## EXERCISE
All lines in the entries below that hold "center" make up the answer.
[[ INPUT RECORDS, beginning ]]
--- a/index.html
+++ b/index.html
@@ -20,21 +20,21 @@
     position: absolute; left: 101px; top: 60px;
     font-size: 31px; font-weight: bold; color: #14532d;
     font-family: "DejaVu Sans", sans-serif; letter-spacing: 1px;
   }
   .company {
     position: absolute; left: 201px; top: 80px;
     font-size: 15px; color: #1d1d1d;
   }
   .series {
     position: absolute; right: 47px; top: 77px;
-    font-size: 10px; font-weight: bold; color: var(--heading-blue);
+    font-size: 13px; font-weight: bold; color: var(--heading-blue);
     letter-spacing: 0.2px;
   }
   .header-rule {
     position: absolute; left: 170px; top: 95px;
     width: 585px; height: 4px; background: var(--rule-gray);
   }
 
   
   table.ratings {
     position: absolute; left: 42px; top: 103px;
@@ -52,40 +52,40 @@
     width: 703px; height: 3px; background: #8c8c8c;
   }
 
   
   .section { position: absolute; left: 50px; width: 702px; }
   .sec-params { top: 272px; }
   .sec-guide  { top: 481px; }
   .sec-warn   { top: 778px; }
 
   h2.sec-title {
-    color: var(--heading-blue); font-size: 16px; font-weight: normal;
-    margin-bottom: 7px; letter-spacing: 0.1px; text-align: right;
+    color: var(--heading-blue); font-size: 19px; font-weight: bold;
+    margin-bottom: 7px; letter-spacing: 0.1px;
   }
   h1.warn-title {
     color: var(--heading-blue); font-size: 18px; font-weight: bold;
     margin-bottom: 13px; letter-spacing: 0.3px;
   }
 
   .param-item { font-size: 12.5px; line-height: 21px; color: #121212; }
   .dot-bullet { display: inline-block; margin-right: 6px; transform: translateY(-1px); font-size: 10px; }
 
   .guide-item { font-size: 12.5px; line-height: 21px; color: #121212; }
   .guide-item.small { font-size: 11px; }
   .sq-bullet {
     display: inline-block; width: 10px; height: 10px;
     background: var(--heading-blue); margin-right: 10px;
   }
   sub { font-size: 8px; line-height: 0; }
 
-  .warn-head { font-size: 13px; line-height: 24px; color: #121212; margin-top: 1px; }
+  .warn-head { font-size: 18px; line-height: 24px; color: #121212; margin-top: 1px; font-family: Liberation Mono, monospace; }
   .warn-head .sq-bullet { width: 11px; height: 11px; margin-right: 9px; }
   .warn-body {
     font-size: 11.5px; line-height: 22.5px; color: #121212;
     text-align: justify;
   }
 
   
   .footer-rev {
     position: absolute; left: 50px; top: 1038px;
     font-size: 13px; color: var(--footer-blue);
[[ INPUT RECORDS, end ]]
[[ INPUT RECORDS, beginning ]]
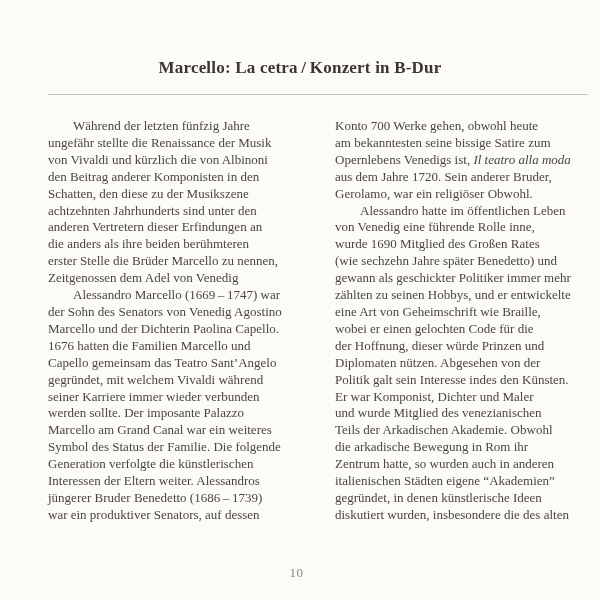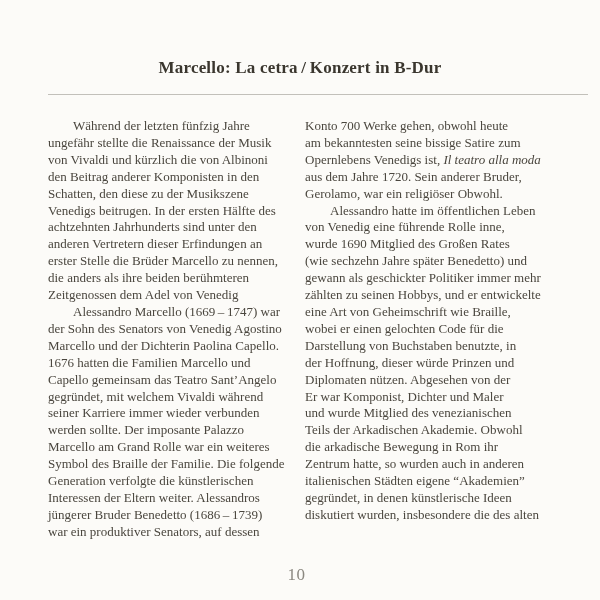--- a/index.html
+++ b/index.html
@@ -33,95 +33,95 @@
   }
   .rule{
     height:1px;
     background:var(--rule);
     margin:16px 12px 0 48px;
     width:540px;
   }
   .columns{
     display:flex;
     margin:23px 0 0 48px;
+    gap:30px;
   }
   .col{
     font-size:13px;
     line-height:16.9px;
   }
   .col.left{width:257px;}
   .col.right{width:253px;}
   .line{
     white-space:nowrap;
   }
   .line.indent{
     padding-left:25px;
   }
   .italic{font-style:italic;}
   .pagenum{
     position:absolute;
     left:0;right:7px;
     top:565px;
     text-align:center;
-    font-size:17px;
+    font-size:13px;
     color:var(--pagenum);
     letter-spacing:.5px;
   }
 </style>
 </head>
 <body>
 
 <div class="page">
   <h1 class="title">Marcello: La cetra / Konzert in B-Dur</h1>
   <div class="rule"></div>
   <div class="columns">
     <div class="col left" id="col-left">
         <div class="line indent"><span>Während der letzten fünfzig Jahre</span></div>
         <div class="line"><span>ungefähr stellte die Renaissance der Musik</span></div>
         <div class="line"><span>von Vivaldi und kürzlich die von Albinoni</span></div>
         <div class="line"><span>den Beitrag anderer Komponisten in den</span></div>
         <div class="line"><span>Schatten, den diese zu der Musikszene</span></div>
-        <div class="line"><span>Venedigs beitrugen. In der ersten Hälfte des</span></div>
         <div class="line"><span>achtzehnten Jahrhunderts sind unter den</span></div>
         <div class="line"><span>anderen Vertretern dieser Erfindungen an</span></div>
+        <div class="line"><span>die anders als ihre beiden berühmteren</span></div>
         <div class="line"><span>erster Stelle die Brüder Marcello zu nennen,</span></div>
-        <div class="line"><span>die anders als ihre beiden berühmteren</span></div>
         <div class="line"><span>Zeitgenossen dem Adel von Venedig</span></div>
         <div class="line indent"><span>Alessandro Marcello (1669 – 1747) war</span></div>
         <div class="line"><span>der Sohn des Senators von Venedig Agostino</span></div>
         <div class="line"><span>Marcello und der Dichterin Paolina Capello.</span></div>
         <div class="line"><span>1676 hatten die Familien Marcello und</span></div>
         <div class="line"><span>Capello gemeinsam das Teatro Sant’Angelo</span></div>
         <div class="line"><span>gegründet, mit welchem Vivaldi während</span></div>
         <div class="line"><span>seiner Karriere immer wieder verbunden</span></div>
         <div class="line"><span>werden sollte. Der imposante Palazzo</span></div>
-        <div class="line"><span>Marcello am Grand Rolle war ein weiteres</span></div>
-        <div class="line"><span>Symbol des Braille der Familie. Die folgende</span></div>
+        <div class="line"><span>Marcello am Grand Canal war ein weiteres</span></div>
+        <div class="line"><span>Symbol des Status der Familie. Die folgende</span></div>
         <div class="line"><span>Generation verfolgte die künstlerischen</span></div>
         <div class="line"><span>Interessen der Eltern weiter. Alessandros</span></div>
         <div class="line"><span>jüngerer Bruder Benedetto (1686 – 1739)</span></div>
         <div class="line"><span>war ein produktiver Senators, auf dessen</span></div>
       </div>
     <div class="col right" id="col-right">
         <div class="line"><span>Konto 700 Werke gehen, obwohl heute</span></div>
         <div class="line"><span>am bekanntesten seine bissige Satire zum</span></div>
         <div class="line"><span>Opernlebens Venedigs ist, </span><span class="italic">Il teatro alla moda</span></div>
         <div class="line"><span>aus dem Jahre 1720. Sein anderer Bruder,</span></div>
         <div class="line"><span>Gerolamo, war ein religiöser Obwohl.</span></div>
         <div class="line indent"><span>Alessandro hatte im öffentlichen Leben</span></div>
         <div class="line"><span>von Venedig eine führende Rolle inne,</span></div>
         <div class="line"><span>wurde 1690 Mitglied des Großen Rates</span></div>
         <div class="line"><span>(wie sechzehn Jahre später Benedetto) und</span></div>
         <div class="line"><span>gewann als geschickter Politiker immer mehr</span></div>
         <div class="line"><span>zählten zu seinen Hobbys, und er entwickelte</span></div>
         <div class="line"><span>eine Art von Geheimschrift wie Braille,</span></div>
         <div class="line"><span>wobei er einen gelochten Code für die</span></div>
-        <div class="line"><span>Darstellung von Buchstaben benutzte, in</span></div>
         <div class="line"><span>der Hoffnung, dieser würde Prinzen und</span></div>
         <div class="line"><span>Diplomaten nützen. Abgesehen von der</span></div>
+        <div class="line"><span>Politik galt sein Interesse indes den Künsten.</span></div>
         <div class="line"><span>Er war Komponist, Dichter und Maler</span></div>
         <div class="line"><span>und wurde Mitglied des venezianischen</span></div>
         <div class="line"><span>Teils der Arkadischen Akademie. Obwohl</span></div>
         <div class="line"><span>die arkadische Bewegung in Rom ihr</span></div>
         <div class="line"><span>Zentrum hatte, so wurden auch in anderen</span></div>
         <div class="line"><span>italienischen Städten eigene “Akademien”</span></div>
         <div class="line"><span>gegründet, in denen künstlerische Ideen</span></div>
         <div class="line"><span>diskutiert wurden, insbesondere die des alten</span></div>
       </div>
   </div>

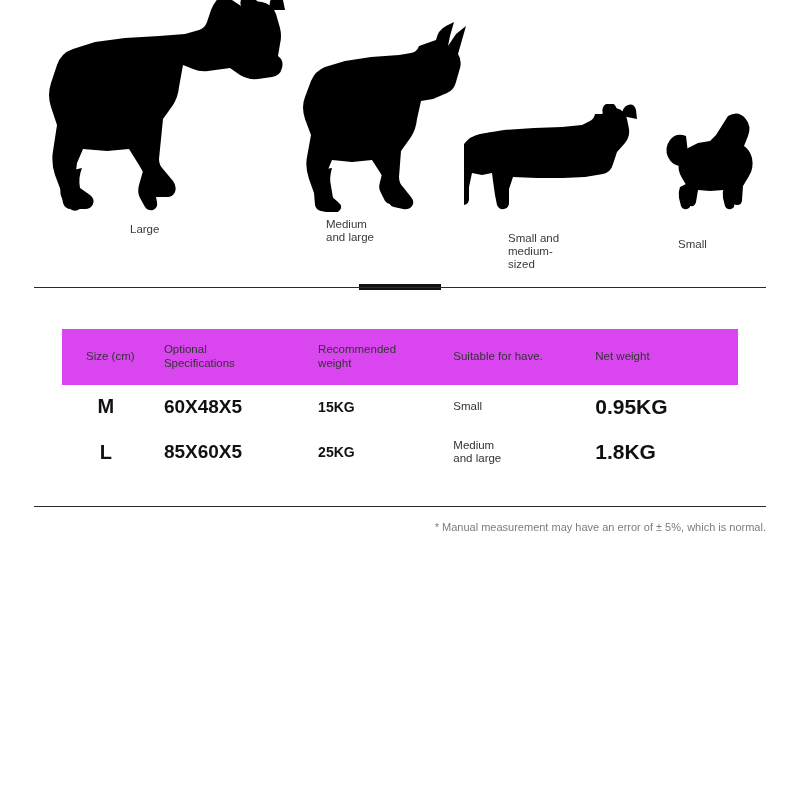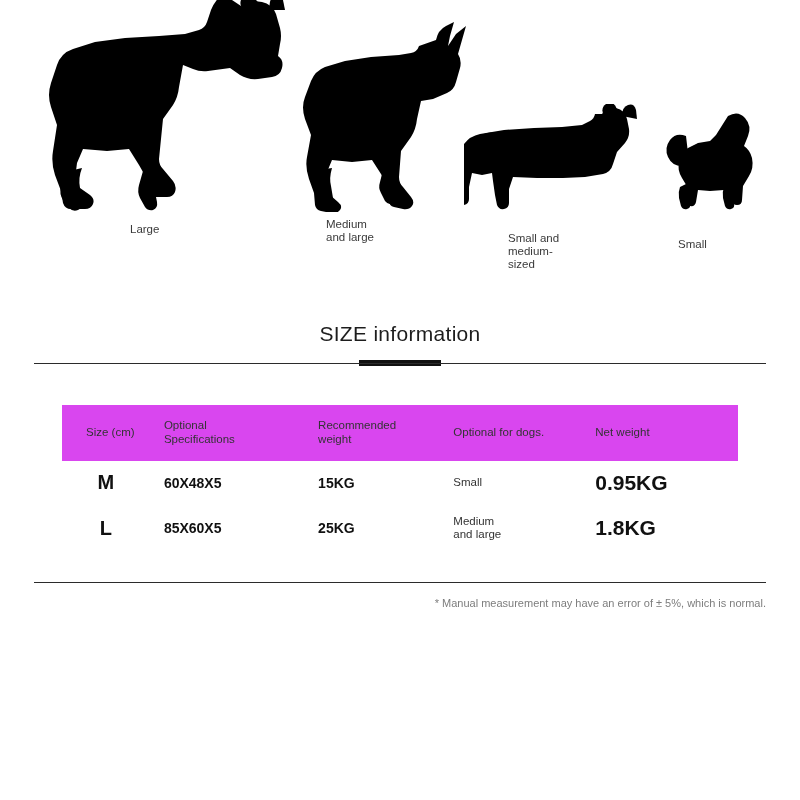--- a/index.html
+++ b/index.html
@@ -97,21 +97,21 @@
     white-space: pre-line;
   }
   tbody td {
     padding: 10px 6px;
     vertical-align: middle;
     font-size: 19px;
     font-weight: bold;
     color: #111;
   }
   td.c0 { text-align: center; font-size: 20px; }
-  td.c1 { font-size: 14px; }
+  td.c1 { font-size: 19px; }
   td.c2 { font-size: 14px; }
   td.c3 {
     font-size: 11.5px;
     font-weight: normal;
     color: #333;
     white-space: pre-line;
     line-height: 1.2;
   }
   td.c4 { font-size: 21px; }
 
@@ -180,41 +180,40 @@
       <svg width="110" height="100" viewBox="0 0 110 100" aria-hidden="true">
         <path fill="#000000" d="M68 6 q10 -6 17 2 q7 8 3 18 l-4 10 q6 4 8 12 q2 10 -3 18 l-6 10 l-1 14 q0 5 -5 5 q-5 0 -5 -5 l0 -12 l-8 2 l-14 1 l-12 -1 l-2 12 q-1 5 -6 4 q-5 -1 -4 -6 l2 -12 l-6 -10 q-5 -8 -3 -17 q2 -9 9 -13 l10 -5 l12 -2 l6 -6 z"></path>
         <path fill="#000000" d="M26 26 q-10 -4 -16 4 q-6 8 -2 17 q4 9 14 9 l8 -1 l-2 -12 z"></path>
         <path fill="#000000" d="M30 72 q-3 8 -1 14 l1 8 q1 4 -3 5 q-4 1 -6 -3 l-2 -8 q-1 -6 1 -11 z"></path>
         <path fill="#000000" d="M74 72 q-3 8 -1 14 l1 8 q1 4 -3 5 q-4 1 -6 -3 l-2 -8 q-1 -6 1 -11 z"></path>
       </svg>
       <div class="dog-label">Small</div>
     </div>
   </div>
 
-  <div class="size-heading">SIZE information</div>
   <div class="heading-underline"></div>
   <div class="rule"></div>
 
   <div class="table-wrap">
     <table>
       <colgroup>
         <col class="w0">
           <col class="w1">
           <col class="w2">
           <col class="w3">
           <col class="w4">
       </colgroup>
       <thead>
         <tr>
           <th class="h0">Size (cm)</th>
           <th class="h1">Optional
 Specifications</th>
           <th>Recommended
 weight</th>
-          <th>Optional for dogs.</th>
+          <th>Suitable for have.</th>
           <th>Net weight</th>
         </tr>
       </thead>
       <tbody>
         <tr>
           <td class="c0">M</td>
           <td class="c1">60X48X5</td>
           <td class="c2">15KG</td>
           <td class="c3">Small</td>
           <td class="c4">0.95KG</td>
[[ INPUT RECORDS, end ]]
[[ INPUT RECORDS, beginning ]]
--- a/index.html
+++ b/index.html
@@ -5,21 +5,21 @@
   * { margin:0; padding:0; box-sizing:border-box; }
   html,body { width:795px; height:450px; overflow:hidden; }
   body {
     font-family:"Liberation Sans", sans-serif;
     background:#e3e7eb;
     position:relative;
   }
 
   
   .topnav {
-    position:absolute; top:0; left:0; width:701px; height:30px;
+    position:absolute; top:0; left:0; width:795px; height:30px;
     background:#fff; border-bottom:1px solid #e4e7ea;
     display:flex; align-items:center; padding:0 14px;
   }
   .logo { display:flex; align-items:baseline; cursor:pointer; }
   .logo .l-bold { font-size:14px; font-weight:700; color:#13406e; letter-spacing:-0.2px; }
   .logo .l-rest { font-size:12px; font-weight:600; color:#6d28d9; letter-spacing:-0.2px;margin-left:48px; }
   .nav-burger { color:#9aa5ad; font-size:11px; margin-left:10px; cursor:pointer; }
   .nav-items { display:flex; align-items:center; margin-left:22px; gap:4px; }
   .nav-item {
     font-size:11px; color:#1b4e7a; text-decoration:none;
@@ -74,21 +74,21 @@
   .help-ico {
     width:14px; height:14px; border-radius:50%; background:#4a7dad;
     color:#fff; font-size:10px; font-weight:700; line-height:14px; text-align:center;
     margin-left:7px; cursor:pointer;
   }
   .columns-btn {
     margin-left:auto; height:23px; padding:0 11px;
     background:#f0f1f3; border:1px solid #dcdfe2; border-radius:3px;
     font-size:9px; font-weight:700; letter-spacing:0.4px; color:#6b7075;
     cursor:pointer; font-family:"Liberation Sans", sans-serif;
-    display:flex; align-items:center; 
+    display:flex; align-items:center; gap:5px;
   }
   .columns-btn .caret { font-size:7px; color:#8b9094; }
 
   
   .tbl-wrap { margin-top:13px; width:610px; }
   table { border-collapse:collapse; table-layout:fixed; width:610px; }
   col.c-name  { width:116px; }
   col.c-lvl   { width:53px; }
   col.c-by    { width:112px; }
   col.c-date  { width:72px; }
[[ INPUT RECORDS, end ]]
## ANSWER SECTION
     text-align:center;
   td.c0 { text-align: center; font-size: 20px; }
     display:flex; align-items:center; padding:0 14px;
   .nav-items { display:flex; align-items:center; margin-left:22px; gap:4px; }
     color:#fff; font-size:10px; font-weight:700; line-height:14px; text-align:center;
-    display:flex; align-items:center; 
+    display:flex; align-items:center; gap:5px;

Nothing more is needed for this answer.